# When it's that time.



## Kipsley (2 d ago)

My second shepherd was Kaiser, a rescue dog. He was pretty healthy but had juvenile arthritis his whole life.
At around 9 years old his walking was quite bad and painful for him. 

I remember one day putting on his harness and helping him into the back seat of the car so as to drive him to the park. I thought I was doing the right thing, but when we got there and I opened the door for him, he was shaking so bad with just the thought of trying to jump down to the ground.

I helped him out very carefully, but that image of that big rough-tough german shepherd trembling in my back seat will stay with me forever.

Eventually he could not even walk up the ramp to the vets, so our vet began making house calls. He'd come around monthly and perform what we called a "quality of life" check up. As an old boy he was happy to just chill by the front door and watch the world go by.

It was at this time that I made arrangements for when he would soon pass away. I remember hanging up the phone having just pre-paid for his cremation. I looked at him then at my parents and said "I've just paid for his funeral". I then ran to my room crying.

When he was 10 and just short of his 11th birthday, Kaiser had a stroke while I was bathing him outside. I carried this big wet brute of a dog inside and managed to get him on to his bed, then I frantically called his vet.

Paul came out after his shift had finished and we all went very quiet as he took the stethoscope from his ears, looked at me, and shook his head.

It was time to go.

Kaiser seems well enough but he could no longer swallow. I tried to hand feed him even, but the food just fell out of his mouth as he tried to chew.

Paul sent him to sleep that day and I helped lift him into the back of Paul's ute. I said goodbye, watched him drive away, then went back inside and cried, and cried, and cried.

About a week later there was a knock on my door. "Kaiser is home" a well dressed man said with a smile as he handed me a bag with a simple cardboard tube of ashes inside.

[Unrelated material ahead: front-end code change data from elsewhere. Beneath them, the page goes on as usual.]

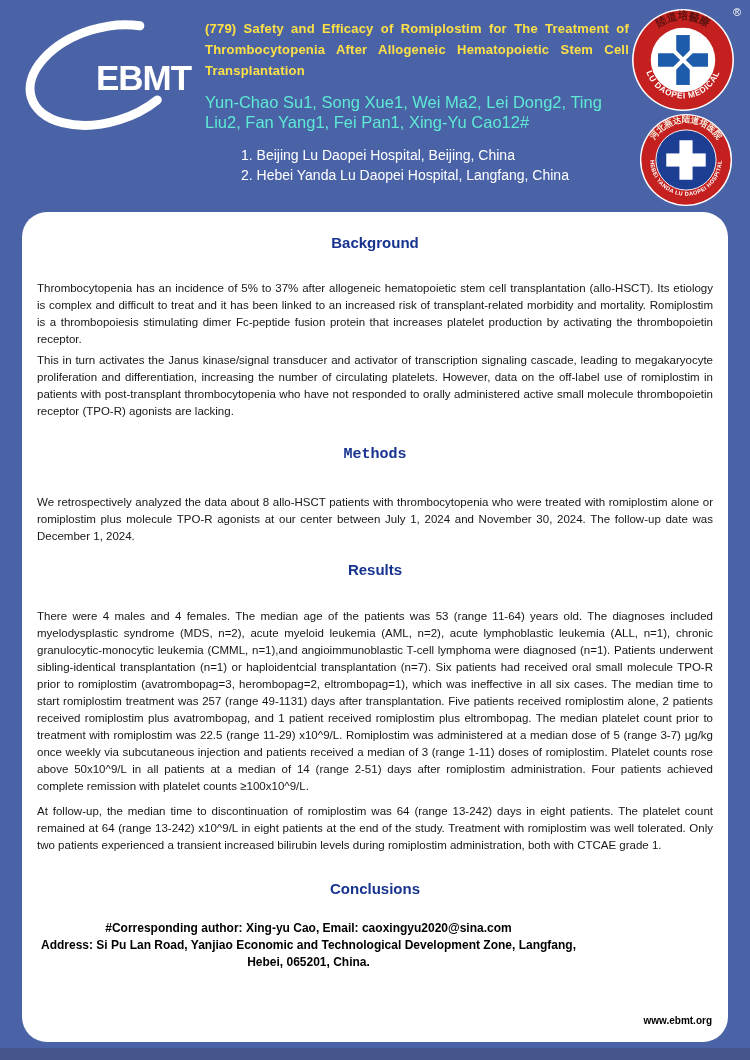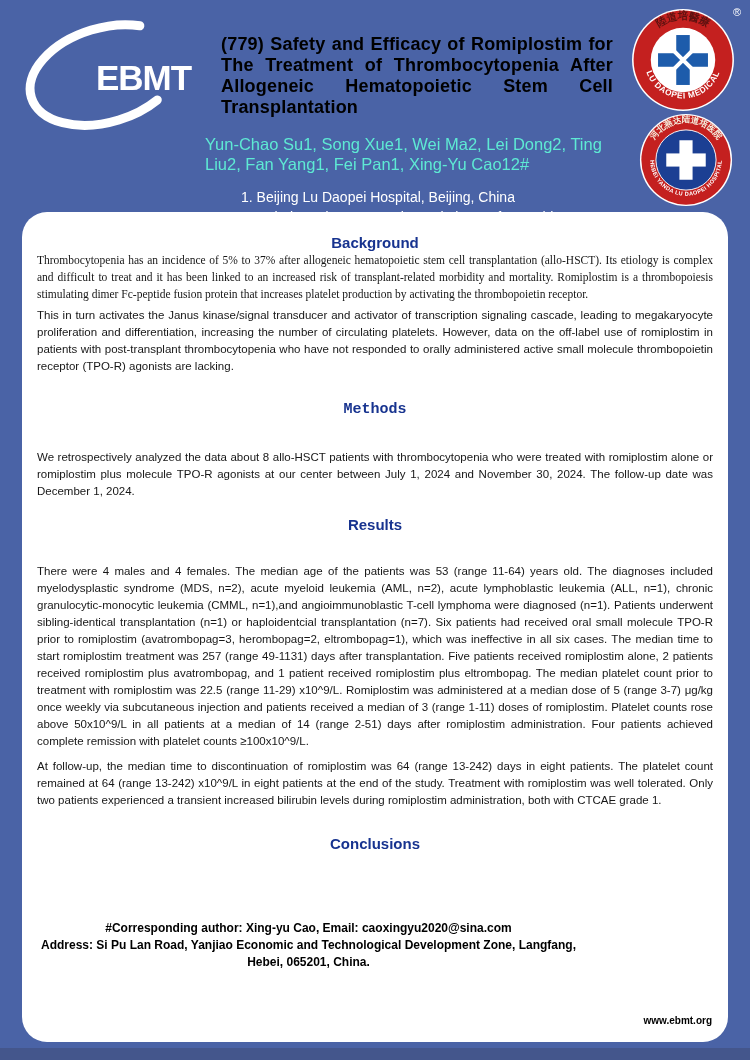--- a/index.html
+++ b/index.html
@@ -9,22 +9,22 @@
     background:#4a63a6;
   }
   .poster{position:relative;width:750px;height:1060px;background:#4a63a6;overflow:hidden;}
   .bottom-strip{position:absolute;left:0;bottom:0;width:750px;height:12px;background:#44568c;}
 
   
   .header{position:absolute;left:0;top:0;width:750px;height:212px;color:#fff;}
   .ebmt-logo{position:absolute;left:10px;top:12px;width:200px;height:130px;}
   .head-text{position:absolute;left:205px;top:18px;width:424px;}
   .poster-title{
-    margin:16px;font-size:18px;font-weight:bold;line-height:21px;
-    text-align:justify;color:#000000;letter-spacing:.2px;
+    margin:0;font-size:13px;font-weight:bold;line-height:21px;
+    text-align:justify;color:#fde047;letter-spacing:.2px;
   }
   .authors{margin:11px 0 12px 0;font-size:16.5px;line-height:20px;color:#5eead4;}
   .affiliations{margin:13px 0 0 36px;font-size:14px;line-height:20px;color:#fff;}
   .hosp-logo{position:absolute;}
   .hosp-logo.top{left:631px;top:8px;width:104px;height:104px;}
   .hosp-logo.bottom{left:639px;top:113px;width:94px;height:94px;}
   .reg-mark{position:absolute;left:733px;top:6px;font-size:11px;color:#fff;}
 
   
   .card{
@@ -37,21 +37,21 @@
     font-size:15px;font-weight:bold;line-height:18px;
   }
   .h-background{padding-top:22px;}
   .h-methods{margin-top:26px;font-family:Liberation Mono, monospace;}
   .h-results{margin-top:16px;}
   .h-conclusions{margin-top:26px;}
   .para{
     margin:0;color:#161616;font-size:11.5px;line-height:17px;
     text-align:justify;
   }
-  .p-bg1{margin-top:0;font-family:Liberation Serif, serif;}
+  .p-bg1{margin-top:28px;}
   .p-bg2{margin-top:4px;}
   .p-methods{margin-top:30px;}
   .p-res1{margin-top:29px;}
   .p-res2{margin-top:8px;}
   .p-conc{margin-top:25px;}
 
   .footer-block{
     position:absolute;left:0;top:708px;width:573px;text-align:center;
     font-size:12px;font-weight:bold;color:#000;line-height:17px;
   }

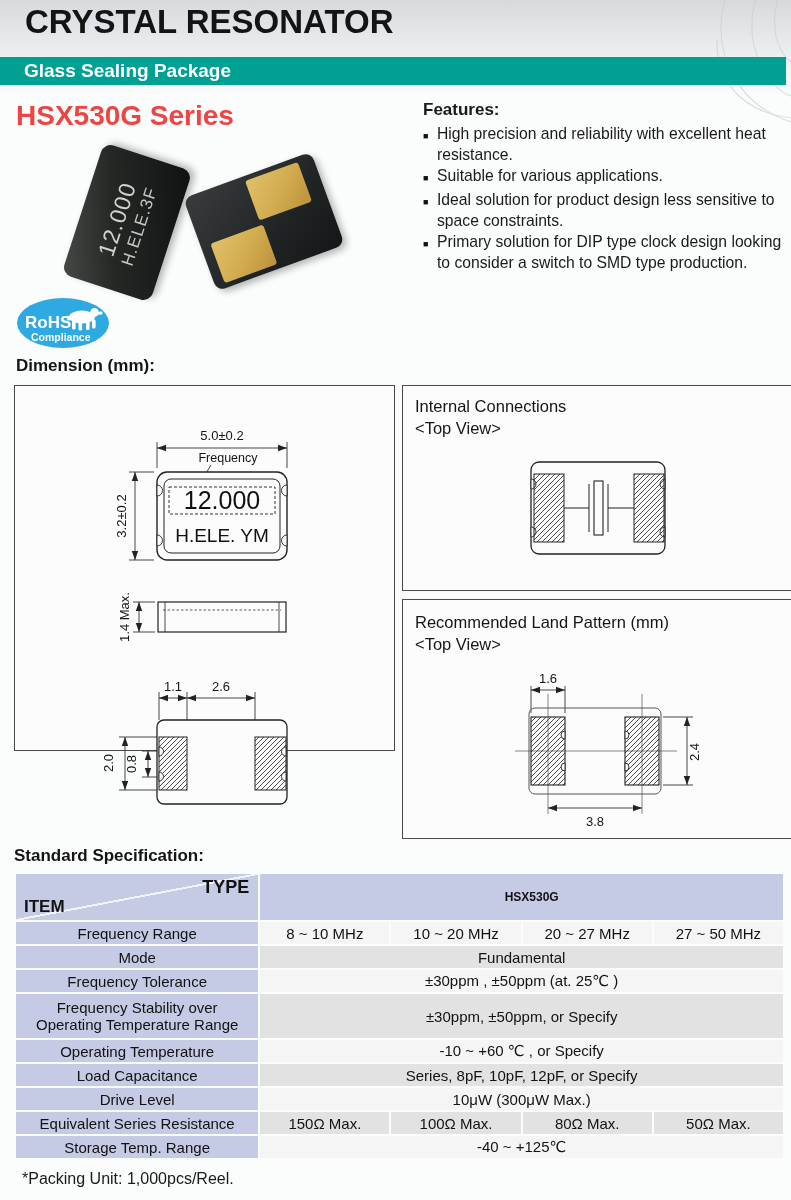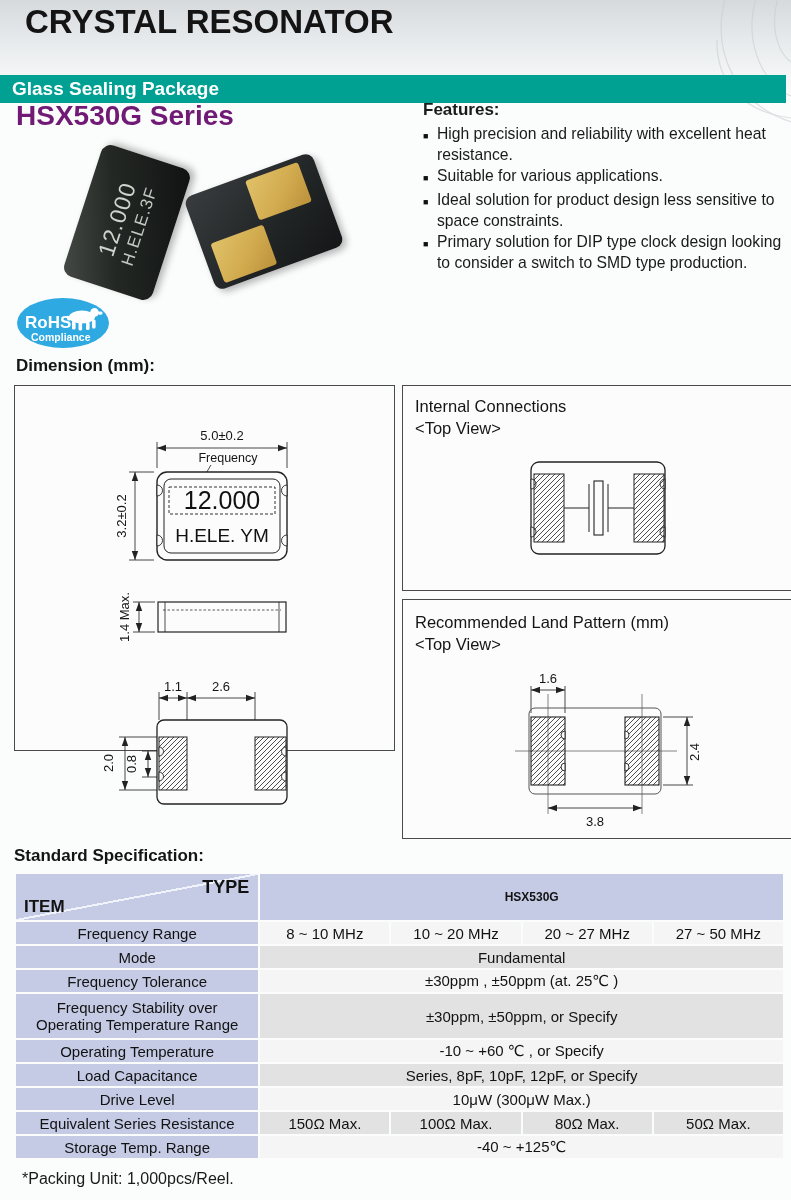--- a/index.html
+++ b/index.html
@@ -5,24 +5,24 @@
   html,body{margin:0;padding:0;}
   body{font-family:"Liberation Sans","DejaVu Sans",sans-serif;background:#ffffff;}
   #page{position:relative;width:791px;height:1200px;background:#fbfcfc;overflow:hidden;}
 
   
   #hdr{position:absolute;top:0;left:0;width:791px;height:96px;
        background:linear-gradient(180deg,#d6dadd 0%,#e8ebed 45%,#fbfcfc 100%);}
   #page-title{position:absolute;top:3px;left:25px;font-size:33px;font-weight:700;color:#141414;letter-spacing:0;}
   #swirl{position:absolute;top:0;right:0;}
   #banner{position:absolute;top:57px;left:0;width:786px;height:28px;box-sizing:border-box;
-          color:#ffffff;font-size:19px;font-weight:700;line-height:27px;padding-left:12px;margin-top:18px;}
-
-  
-  #series-title{position:absolute;top:100px;left:16px;font-size:28px;font-weight:700;color:#701a75;}
+          color:#ffffff;font-size:19px;font-weight:700;line-height:27px;padding-left:24px;}
+
+  
+  #series-title{position:absolute;top:100px;left:16px;font-size:28px;font-weight:700;color:#ef4444;}
   #features{position:absolute;top:100px;left:423px;width:366px;color:#1a1a1a;}
   #features .f-head{font-size:17px;font-weight:700;margin-bottom:3px;}
   .f-item{display:flex;font-size:15.7px;line-height:21px;}
   .f-bullet{flex:0 0 14px;font-size:9px;padding-top:3px;color:#111;}
   .f-text{flex:1;}
 
   
   .chip{position:absolute;box-shadow:3px 4px 7px rgba(0,0,0,.28);}
   #chip1{left:58px;top:176px;width:138px;height:93px;transform:rotate(-72deg);
          background:linear-gradient(160deg,#454a47 0%,#242825 40%,#0f1211 100%);

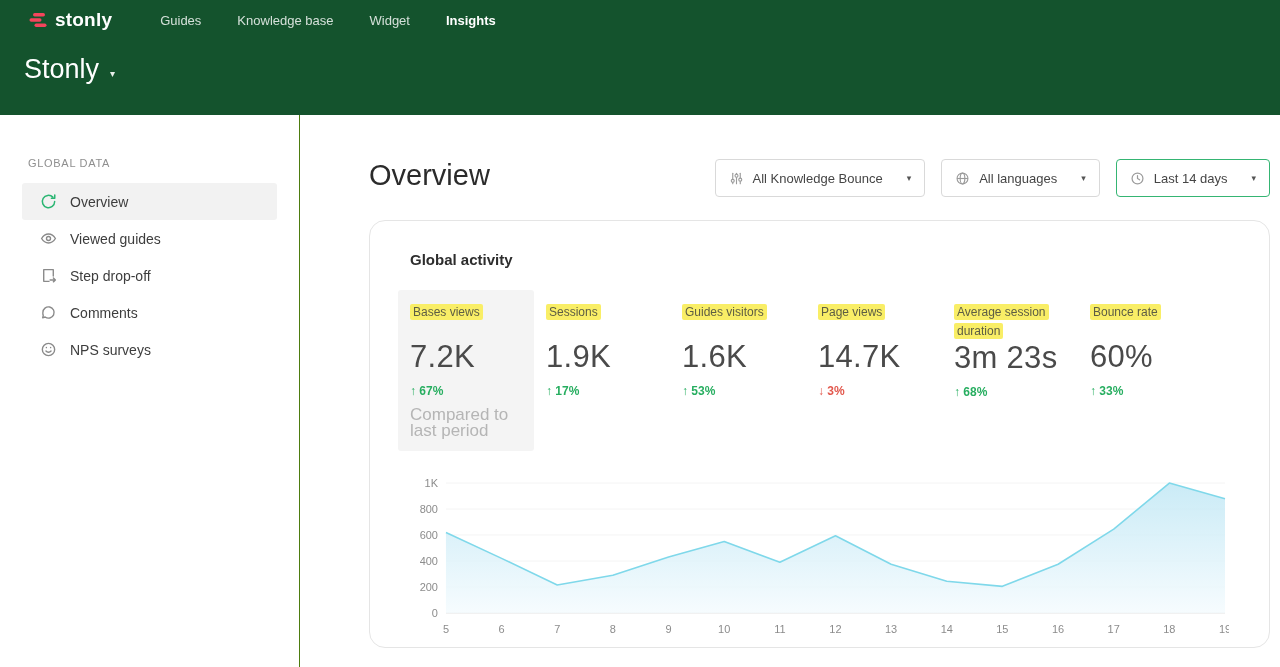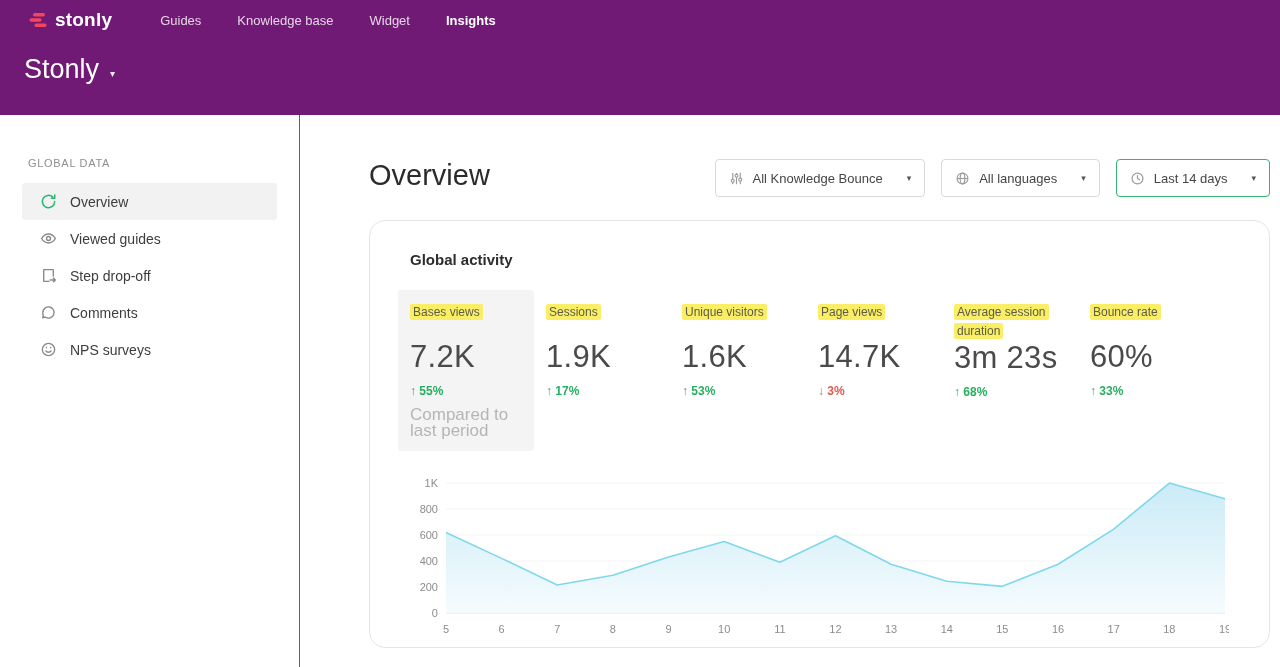--- a/index.html
+++ b/index.html
@@ -1,20 +1,20 @@
 <!DOCTYPE html>
 <html><head>
 <meta charset="utf-8">
 <style>
   * { margin:0; padding:0; box-sizing:border-box; }
   html,body { width:1280px; height:667px; background:#fff; overflow:hidden;
     font-family:"Liberation Sans", sans-serif; }
 
   
-  .header { background:#701a75; height:115px; color:#fff; }
+  .header { background:#14532d; height:115px; color:#fff; }
   .topnav { display:flex; align-items:center; padding:0 28px; height:40px; }
   .logo { display:flex; align-items:center; gap:7px; cursor:pointer; }
   .logo-icon { width:20px; height:20px; display:flex; }
   .logo-text { font-size:19px; font-weight:bold; letter-spacing:.2px; }
   .nav-items { display:flex; margin-left:48px; gap:36px; }
   .nav-item { font-size:13px; color:rgba(255,255,255,.82); cursor:pointer; text-decoration:none; }
   .nav-item.active { color:#fff; font-weight:bold; }
   .workspace { padding:14px 0 0 24px; display:flex; align-items:center; gap:11px; cursor:pointer; width:max-content; }
   .workspace-name { font-size:27px; font-weight:400; }
   .workspace-caret { font-size:10px; opacity:.9; margin-top:8px; }
@@ -187,38 +187,38 @@
     <div class="card">
       <div class="card-title">Global activity</div>
       <div class="metrics" id="metrics">
           <div class="metric selected">
     <div class="metric-label-wrap">
       <span class="metric-label">Bases views</span>
     </div>
     <div class="metric-value">7.2K</div>
     <div class="metric-change up">
       <span class="arrow">↑</span>
-      <span class="pct">55%</span>
+      <span class="pct">67%</span>
     </div>
     <div class="metric-note">Compared to last period</div>
   </div>
           <div class="metric">
     <div class="metric-label-wrap">
       <span class="metric-label">Sessions</span>
     </div>
     <div class="metric-value">1.9K</div>
     <div class="metric-change up">
       <span class="arrow">↑</span>
       <span class="pct">17%</span>
     </div>
 
   </div>
           <div class="metric">
     <div class="metric-label-wrap">
-      <span class="metric-label">Unique visitors</span>
+      <span class="metric-label">Guides visitors</span>
     </div>
     <div class="metric-value">1.6K</div>
     <div class="metric-change up">
       <span class="arrow">↑</span>
       <span class="pct">53%</span>
     </div>
 
   </div>
           <div class="metric">
     <div class="metric-label-wrap">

We buried him in what is now known as the shepherd's garden out back. He's always with us in his forever home now.

I'm crying even now just writing this but I so miss him!

But... I also feel like I betrayed him in some way, as when Paul gave him that first needle in the back of the neck, the one that would have him sleeping, Kaiser looked at me with a complete look of surprise on his face as if he was saying "You're helping him?"

I'm sorry, Kaiser.


----------



## tim_s_adams (Aug 9, 2017)

So sorry for your loss! 

In a way, whatever time you choose to relieve your companion's pain will always be wrong in retrospect. That's when the "but what if" questions come. You loved him and wanted to ease his suffering, so trust your decision...hard as that can be. All the best, heal well!


----------



## Kipsley (2 d ago)

You are quite right. I wasn't ready to let him go. Two years on and it's still hard to talk about him.
And yes. All those "If only I had done...." moments.

As a friend once said to me:

"They eat all your food. They crap all over your garden. Then they break your heart".

So true.


----------



## WNGD (Jan 15, 2005)

Based on everything that you wrote, you made the right decision and certainly not too soon. The look was thank you for being compassionate.


----------



## Honey Maid (Dec 25, 2020)

Dang, should never have read your post, something has gotten into both my eyes, having a bad day here anyway, and shouldn't be here in the first place. Nothing personal, just solar power problems, but at my age it's very stressful.


----------



## Dunkirk (May 7, 2015)

Rudyard Kipling 'nailed it' with his poem, The Power of the Dog.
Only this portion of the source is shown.